Monday, November 22, 2010

Fear

We are afraid of what we cannot control. If we did not plan it, prepare for it, and chart a course for it, we don’t want it. And the idea of being led into unfamiliar territory is terrifying. If God is the One guiding us along this uncharted trail, then what do we have to fear? We can rest in the assurance that His plans are good, helpful, filled with hope for the future (Jeremiah 29:11). But we’re still scared, aren’t we? It is impossible to imagine forsaking the trail we know so well, the one we've grown accustomed to, the trail we've waited our whole life to hike, all to venture into the untamed, uncontrolled, and unknown. We are so scared of relinquishing the reigns of our life that if forced to choose between our own plans with which we are familiar, and Someone’s plans which are unfamiliar to us but which have been promised to be amazing, we will often choose our own plans. If we are going to have a fantastic future, we want to be in charge. We want to know exactly what wonderful things are headed our way, precisely when each terrific occasion is scheduled to occur. And sometimes our craving to keep control outweighs our desire for that fabulous, hope-filled future that is ours to be claimed.

There will always be reasons to stick to your own plans. When you’re scared to trade in what you had planned for what God’s got for you, the reasons will jump out at you from around every corner, seducing you with their promises of comfort and complacency. Trust me, I know. For the past several months I have been wrestling with some major choices, one of them involved a choice between staying and going.
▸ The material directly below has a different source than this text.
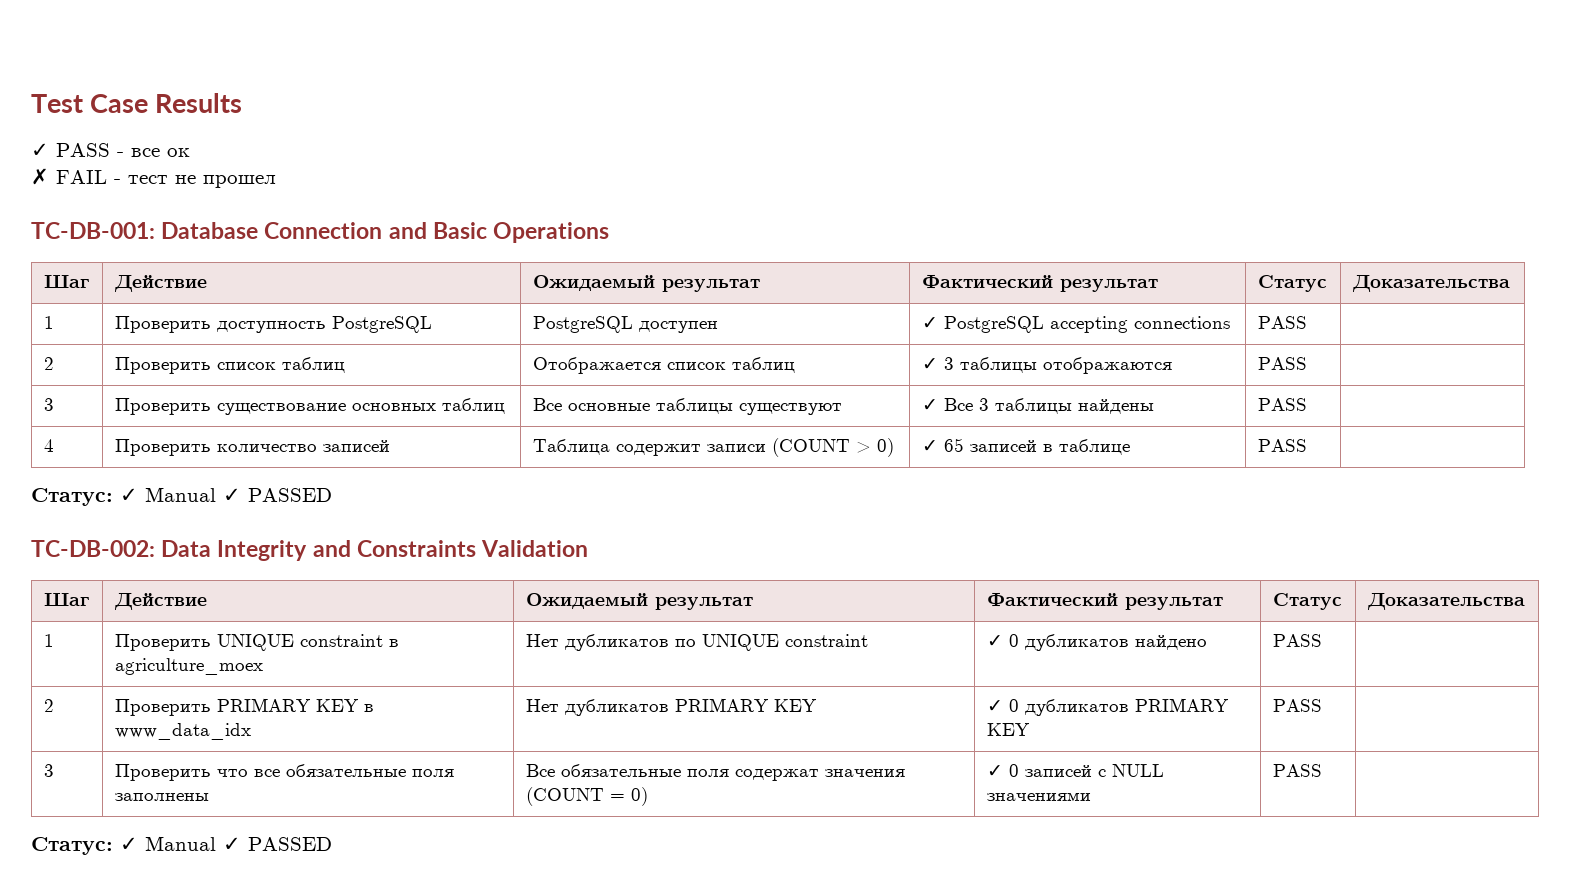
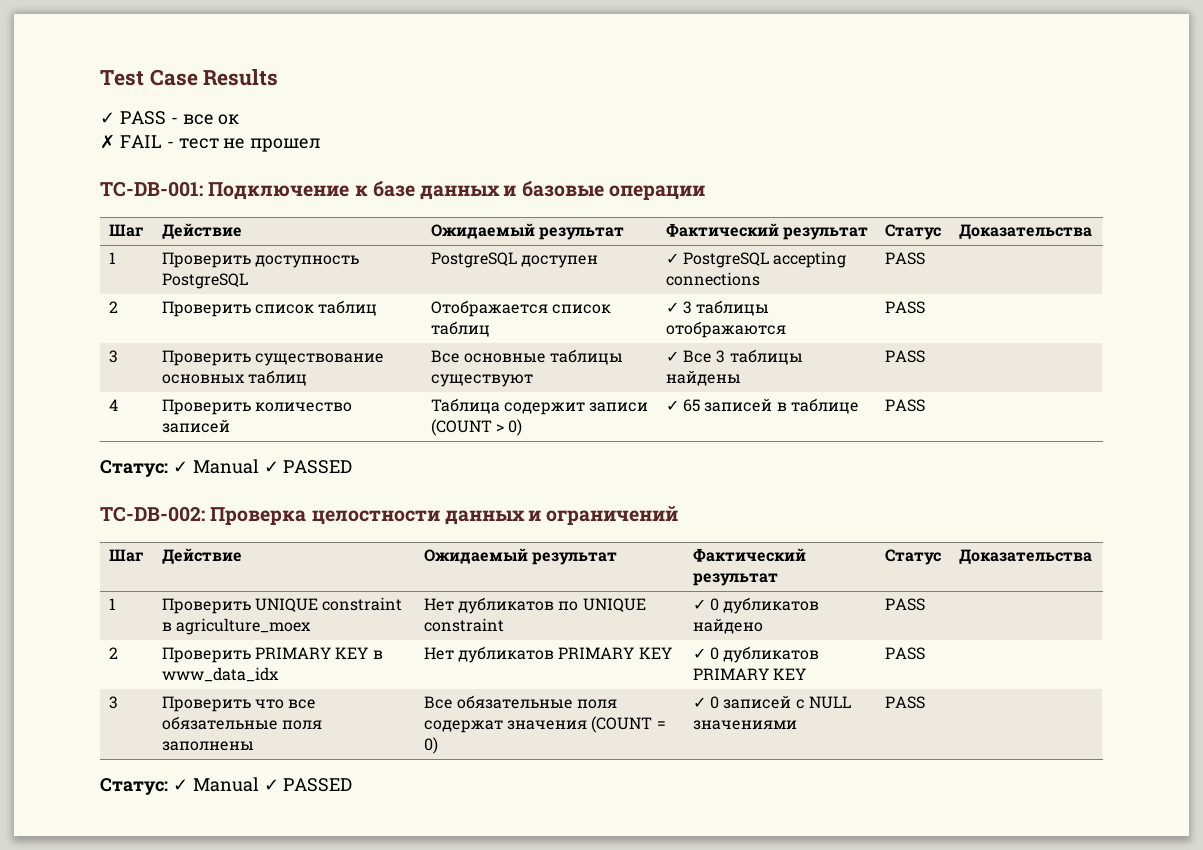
- TC-DB-001: Database Connection and Basic Operations
+ TC-DB-001: Подключение к базе данных и базовые операции
- TC-DB-002: Data Integrity and Constraints Validation
+ TC-DB-002: Проверка целостности данных и ограничений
I kept finding reasons to go, to leave…recently God showed me that I’ve been trying to run. I’ve been able to find so many reasons to leave, so many reasons to change, because I have been afraid that God’s plans might not include my own. To stay would mean to need to put in the effort to continue to explore the path God’s set me on, the discipline to navigate my way through obstacles and challenges I had never thought to prepare for. In short, to stay would be to have to conform to a new plan, one that I didn’t grow up dreaming about, one that wouldn’t go the way I had imagined it would. But time and again, God has shown me how much greater His plans are compared to mine. In this case, His plans are nothing like mine- they’re so much better.

There is no denying that the thought of breaking out of complacent, secure dreams of the future and stepping into the unknown is terrifying. We all long to be tightly wrapped in the arms of safety and stability, but we have to ask ourselves if we are searching in the right places for this comfort? Are the plans that we construct without the boundaries of our own knowledge and faith enough to keep the wild world from touching us? Or do we need something stronger, a script written by Someone omnipotent and omniscient? We can’t let the flames of fear burn so hot and so high that they torch the bridge between us and the future handcrafted by God. If fear keeps us from walking across that bridge, if it forces us to take a detour rather than stay on the path laid out for us by the Almighty Himself, then we have let the Enemy have the upper hand. But our God has called Himself the Living Water for a reason, and it is by His grace and in His strength that we find the courage that douses fear’s flames and turns a fiery impasse into a course we can walk with confidence.

The thought of surrendering control is scary, but the thought of relying on the my own plans rather than the plans of the Alpha and Omega, the One who spoke creation into being, the God who knows my thoughts before I think them?

Well that, my friends, is terrifying.